Palazzo d’Avalos verso il restauro Un cantiere da 14 milioni di euro

21 Giugno 2023

Sì all’intesa tra Comune e Soprintendenza per il consolidamento e la valorizzazione del monumento Il sindaco Menna: «Alleanza virtuosa tra istituzioni». L’assessore Della Gatta: «Qui vive la comunità»

VASTO. C’è il via libera del consiglio comunale all’accordo con la Soprintendenza archeologica per l’attuazione degli interventi di consolidamento, restauro e valorizzazione di Palazzo d’Avalos per oltre 14 milioni di euro. Sul punto si è registrato il voto unanime di tutte le forze politiche. «L’accordo è un passaggio storico non solo perché definisce una virtuosa alleanza istituzionale tra due livelli dell'amministrazione dello Stato che devono unire le proprie forze in direzione di un unico obiettivo, ma soprattutto perché disegna una cornice programmatoria indispensabile per far sì che il Pnrr sia pienamente impiegato per la valorizzazione di Palazzo d'Avalos», commenta il sindaco Francesco Menna.
Con la stipula dell' intesa il Comune assume, tra l'altro, il compito di nominare e coordinare il gruppo di lavoro costituito dai tecnici incaricati degli interventi, al fine di garantire il completo e funzionale coordinamento dei progetti e dei lavori.

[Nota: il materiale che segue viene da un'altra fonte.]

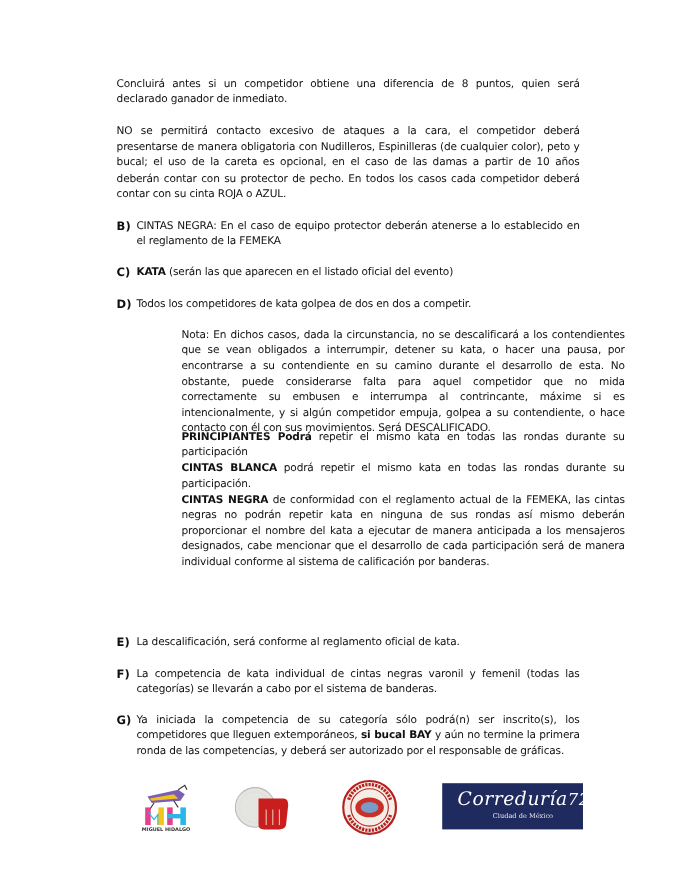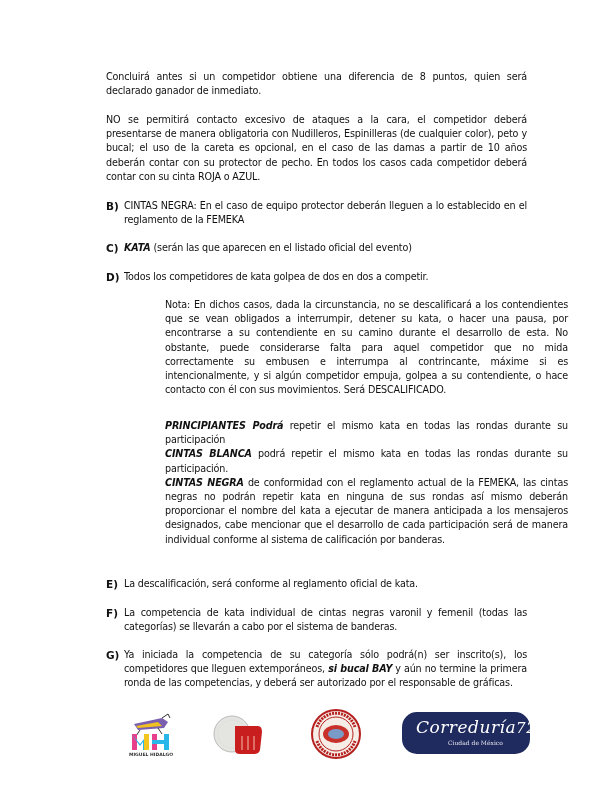"CINTAS NEGRA: En el caso" span.txt { text: lleguen -> atenerse }
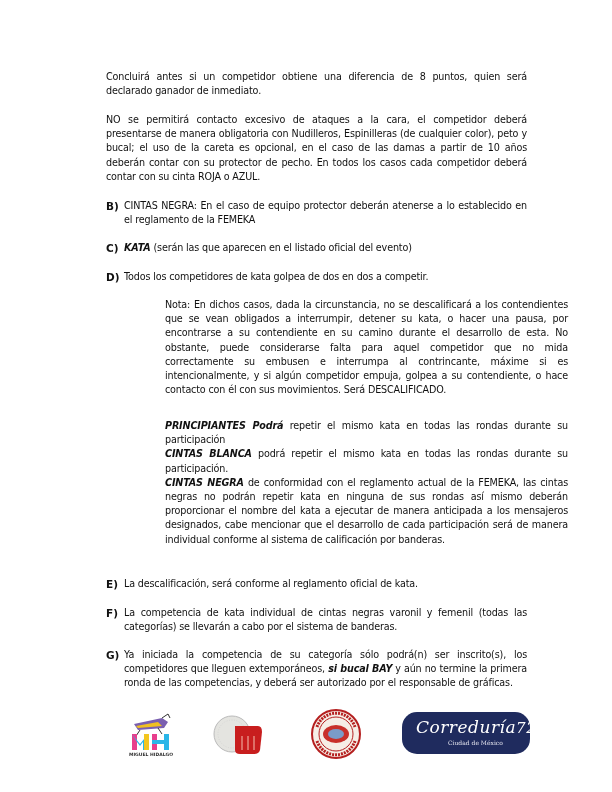"KATA" b { font-style: italic -> none }
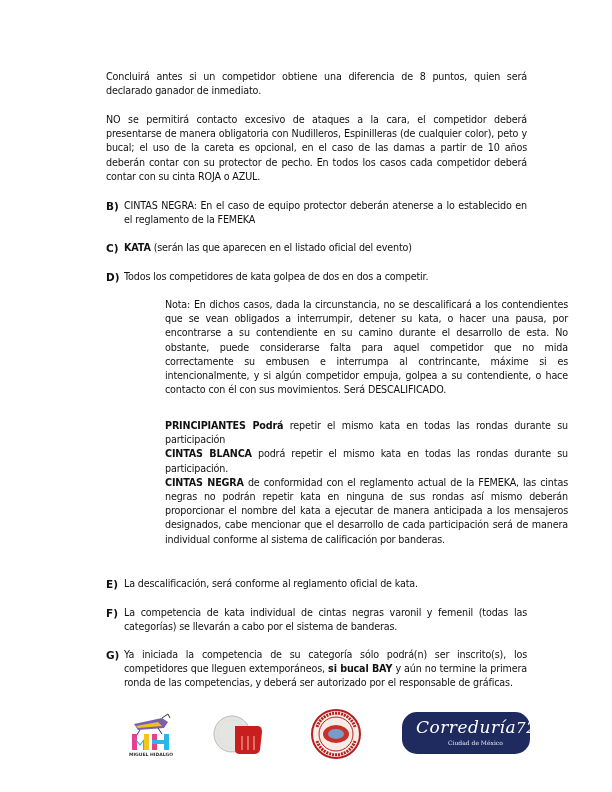"PRINCIPIANTES Podrá repetir el mismo" div.sub { top: 419px -> 391px }
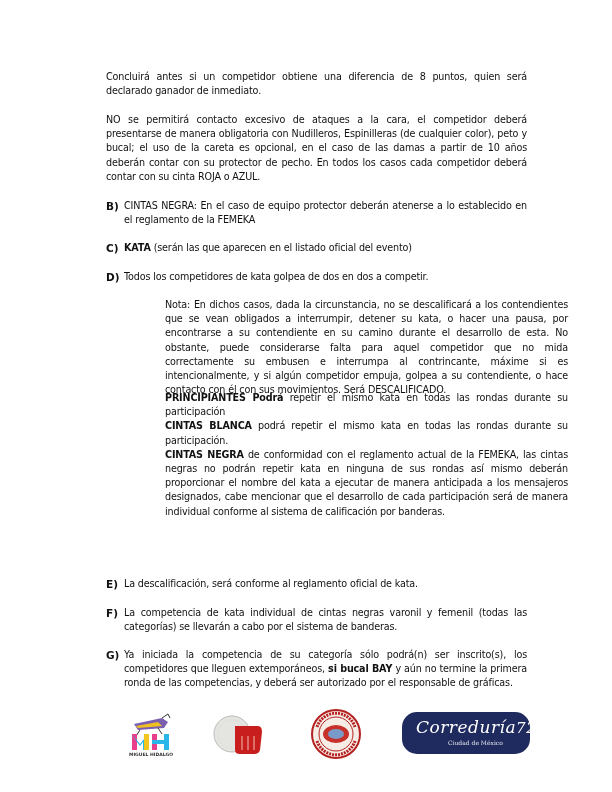"Correduría72" .logo { border-radius: 15px -> none }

Si concretizza così un duplice livello operativo: assicurare all’ente proprietario il pieno coinvolgimento in particolare nell’interazione con il ministero della Cultura attraverso tutte le sue strutture organizzative e velocizzare tutti quei passaggi burocratici che potrebbero inficiare l’efficacia degli interventi da realizzarsi.
«Palazzo D’Avalos costituisce il privilegiato centro culturale della città», ha rimarcato durante il suo intervento in aula l’assessore alla cultura, Nicola Della Gatta, «pregevole contesto storico-architettonico che offre ospitalità non solo a collezioni artistiche, permanenti e temporanee, ma anche a molteplici iniziative ed attività culturali di cui fruiscono la comunità cittadina e, nei mesi estivi, la popolazione turistica. La sinergia istituzionale con la Soprintendenza è stata perseguita, fin dall’inizio del mandato amministrativo, al fine di aderire pienamente, con progettualità coerenti e complesse, a tutte le linee di finanziamento promosse sia dal ministero della Cultura, sia soprattutto dal governo, con l’avvio dei piani operativi europei del Next Generation Eu, e quindi incardinate dal piano nazionale di ripresa di resilienza. Ogni intervento sarà, inoltre, puntualmente partecipato alla comunità cittadina nella consapevolezza che Palazzo d'Avalos, riconfigurato spazialmente ed adeguatamente riqualificato, dovrà continuare ad ospitare la vita della comunità», ha proseguito Della Gatta che ha voluto ringraziare quanti si sono spesi per il raggiungimento del partenariato, «la soprintendente Cristina Collettini, il suo predecessore Rosaria Mencarelli, e in particolare l'architetto Emanuela Criber, per la visione e la passione che ha sostanziato il loro lavoro».